Melderecht

Wer bekommt aus dem Melderegister unter welchen Umständen worüber Auskunft? Was passiert bei Umzügen? Was ist mit Altersjubiläen und Wahlwerbung? Wir informieren über die Regelungen im Melderecht.

Aktuelle Meldedaten sind bei der Gemeinde oder Stadt gespeichert, in der man wohnhaft ist, um die Identität und die Wohnungen der Einwohnerinnen und Einwohner feststellen und nachweisen zu können.

Die Meldebehörden erteilen Melderegisterauskünfte und wirken bei der Durchführung von Aufgaben anderer Behörden oder sonstiger öffentlicher Stellen mit (§ 2 Abs. 1 Meldegesetz NRW (MG NRW)). Zur Erfüllung dieser Aufgaben dürfen die Meldebehörden personenbezogene Daten nach den Vorschriften des MG NRW speichern und verarbeiten. Soweit das MG NRW nichts anderes bestimmt, gilt das Datenschutzgesetz Nordrhein-Westfalen.

Die Meldebehörden müssen unrichtige oder unvollständige Eintragungen im Melderegister von Amts wegen berichtigen oder ergänzen (§ 4a MG NRW).

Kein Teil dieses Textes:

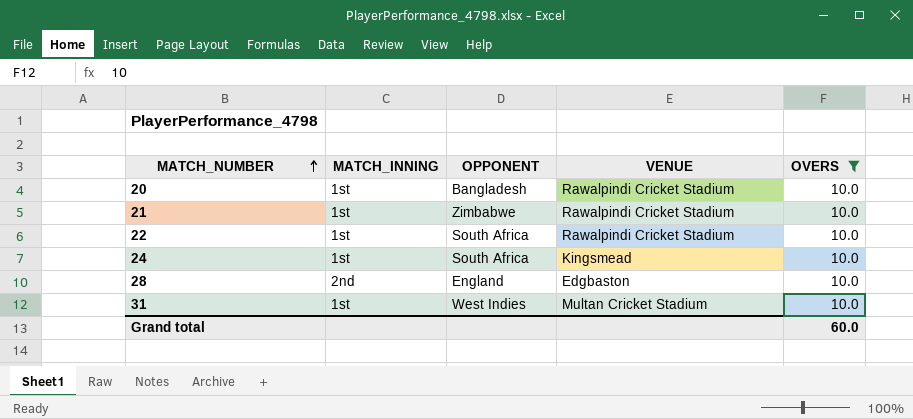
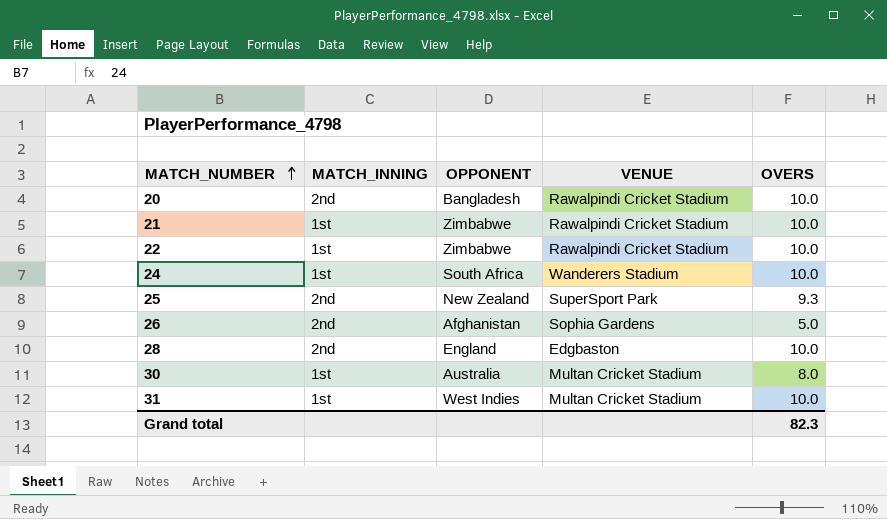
filter: OVERS = 10.0 -> none
20 | MATCH_INNING: 1st -> 2nd
22 | OPPONENT: South Africa -> Zimbabwe
24 | VENUE: Kingsmead -> Wanderers Stadium
Grand total | OVERS: 60.0 -> 82.3

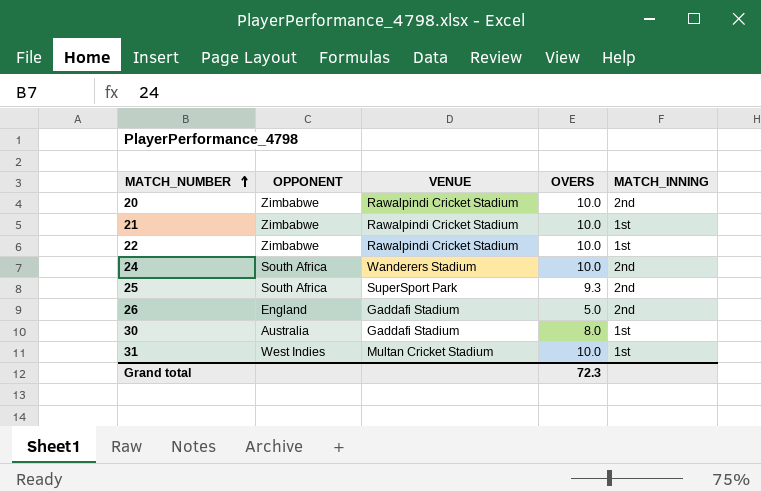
column MATCH_INNING | position: 2 -> 5
row 28: 2nd | England | Edgbaston | 10.0 -> none
20 | OPPONENT: Bangladesh -> Zimbabwe
24 | MATCH_INNING: 1st -> 2nd
25 | OPPONENT: New Zealand -> South Africa
26 | OPPONENT: Afghanistan -> England
26 | VENUE: Sophia Gardens -> Gaddafi Stadium
30 | VENUE: Multan Cricket Stadium -> Gaddafi Stadium
Grand total | OVERS: 82.3 -> 72.3

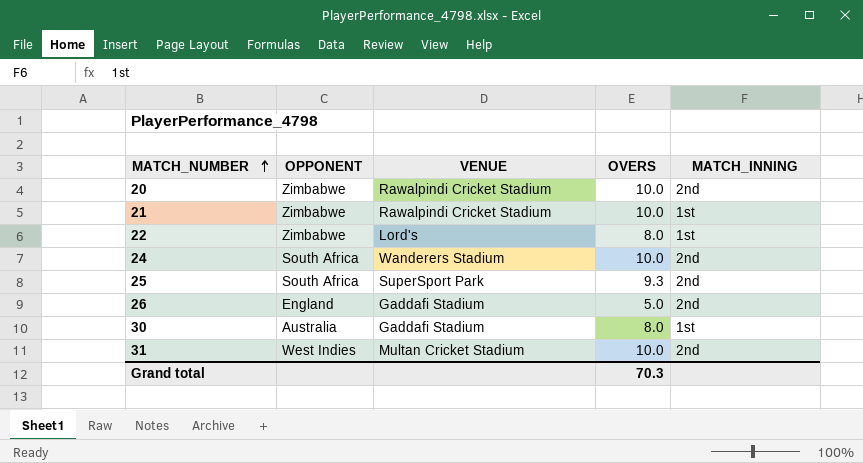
22 | VENUE: Rawalpindi Cricket Stadium -> Lord's
22 | OVERS: 10.0 -> 8.0
31 | MATCH_INNING: 1st -> 2nd
Grand total | OVERS: 72.3 -> 70.3

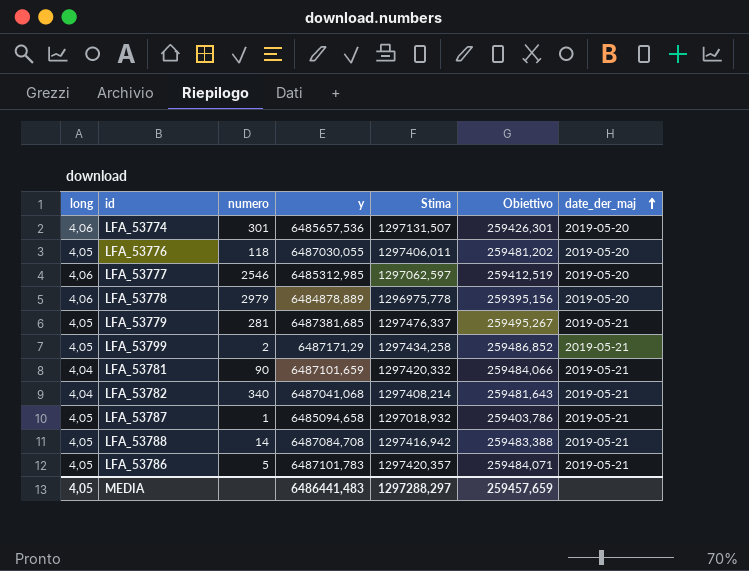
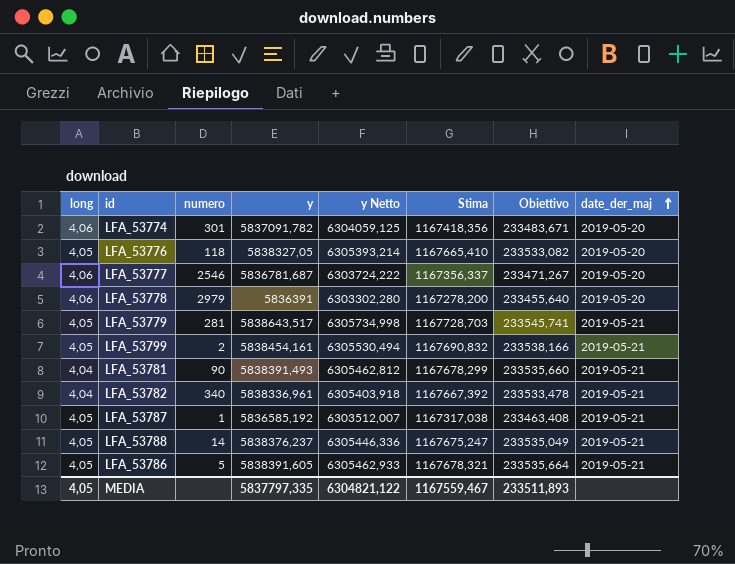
column y Netto | formula: none -> [y] * 1,08
LFA_53774 | y: 6485657,536 -> 5837091,782
LFA_53774 | Stima: 1297131,507 -> 1167418,356
LFA_53774 | Obiettivo: 259426,301 -> 233483,671
LFA_53776 | y: 6487030,055 -> 5838327,05
LFA_53776 | Stima: 1297406,011 -> 1167665,410
LFA_53776 | Obiettivo: 259481,202 -> 233533,082
LFA_53777 | y: 6485312,985 -> 5836781,687
LFA_53777 | Stima: 1297062,597 -> 1167356,337
LFA_53777 | Obiettivo: 259412,519 -> 233471,267
LFA_53778 | y: 6484878,889 -> 5836391
LFA_53778 | Stima: 1296975,778 -> 1167278,200
LFA_53778 | Obiettivo: 259395,156 -> 233455,640
LFA_53779 | y: 6487381,685 -> 5838643,517
LFA_53779 | Stima: 1297476,337 -> 1167728,703
LFA_53779 | Obiettivo: 259495,267 -> 233545,741
LFA_53799 | y: 6487171,29 -> 5838454,161
LFA_53799 | Stima: 1297434,258 -> 1167690,832
LFA_53799 | Obiettivo: 259486,852 -> 233538,166
LFA_53781 | y: 6487101,659 -> 5838391,493
LFA_53781 | Stima: 1297420,332 -> 1167678,299
LFA_53781 | Obiettivo: 259484,066 -> 233535,660
LFA_53782 | y: 6487041,068 -> 5838336,961
LFA_53782 | Stima: 1297408,214 -> 1167667,392
LFA_53782 | Obiettivo: 259481,643 -> 233533,478
LFA_53787 | y: 6485094,658 -> 5836585,192
LFA_53787 | Stima: 1297018,932 -> 1167317,038
LFA_53787 | Obiettivo: 259403,786 -> 233463,408
LFA_53788 | y: 6487084,708 -> 5838376,237
LFA_53788 | Stima: 1297416,942 -> 1167675,247
LFA_53788 | Obiettivo: 259483,388 -> 233535,049
LFA_53786 | y: 6487101,783 -> 5838391,605
LFA_53786 | Stima: 1297420,357 -> 1167678,321
LFA_53786 | Obiettivo: 259484,071 -> 233535,664
MEDIA | y: 6486441,483 -> 5837797,335
MEDIA | Stima: 1297288,297 -> 1167559,467
MEDIA | Obiettivo: 259457,659 -> 233511,893

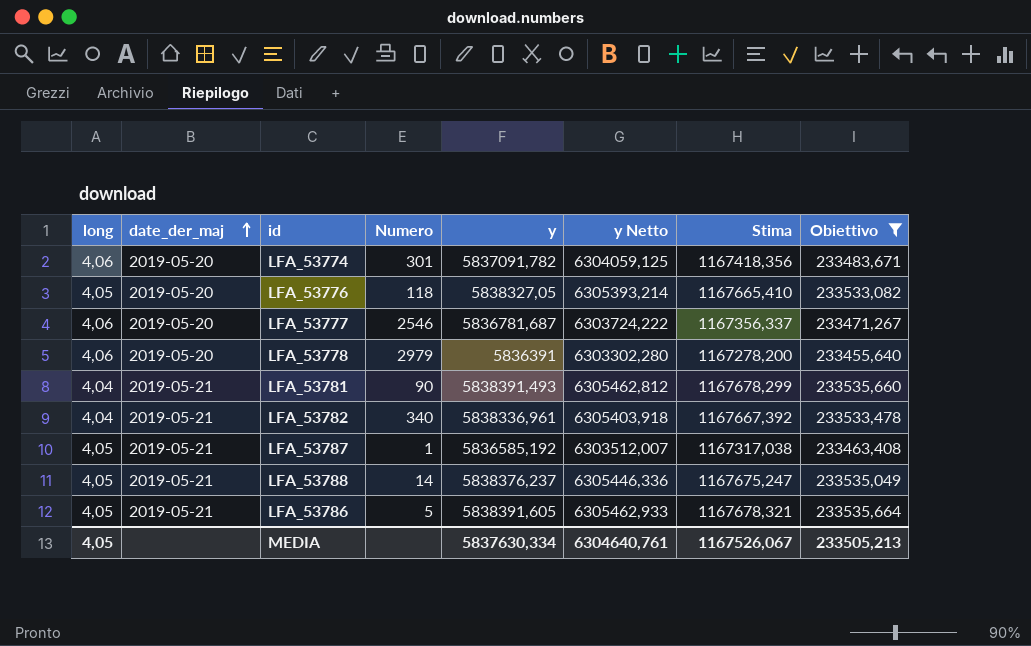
filter: none -> Obiettivo <= 233535,664
column date_der_maj | position: 8 -> 2
column name: numero -> Numero
MEDIA | y: 5837797,335 -> 5837630,334
MEDIA | y Netto: 6304821,122 -> 6304640,761
MEDIA | Stima: 1167559,467 -> 1167526,067
MEDIA | Obiettivo: 233511,893 -> 233505,213

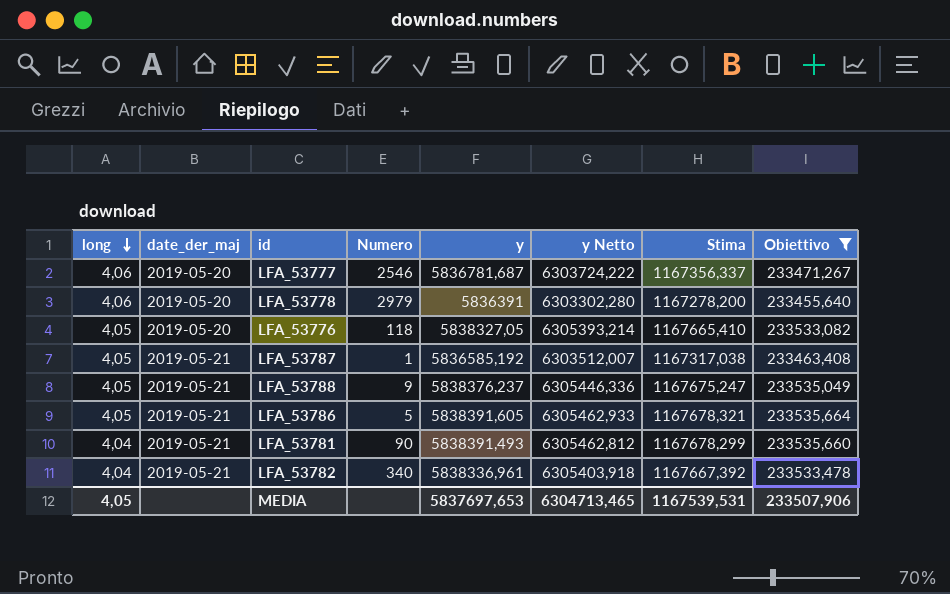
row order: date_der_maj ascending -> long descending
row LFA_53774: 4,06 | 2019-05-20 | 301 | 5837091,782 | 6304059,125 | 1167418,356 | 233483,671 -> none
LFA_53788 | Numero: 14 -> 9
MEDIA | y: 5837630,334 -> 5837697,653
MEDIA | y Netto: 6304640,761 -> 6304713,465
MEDIA | Stima: 1167526,067 -> 1167539,531
MEDIA | Obiettivo: 233505,213 -> 233507,906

Ihre Datenverarbeitung unterliegt einer Zweckbindung, die sich an ihren Aufgaben orientiert.

Wer eine Wohnung bezieht, muss sich innerhalb einer Woche bei der Meldebehörde anmelden (§ 13 MG NRW). Bei einem Umzug informiert die neue Meldebehörde die früher zuständige Behörde, die die Meldedaten unter bestimmten Umständen aber noch weiter speichert.

Die Meldedaten unterliegen bei den Meldebehörden, aber auch bei anderen mit ihnen befassten Stellen, dem Meldegeheimnis. Dessen Einhaltung ist durch die zuständigen Stellen zu gewährleisten.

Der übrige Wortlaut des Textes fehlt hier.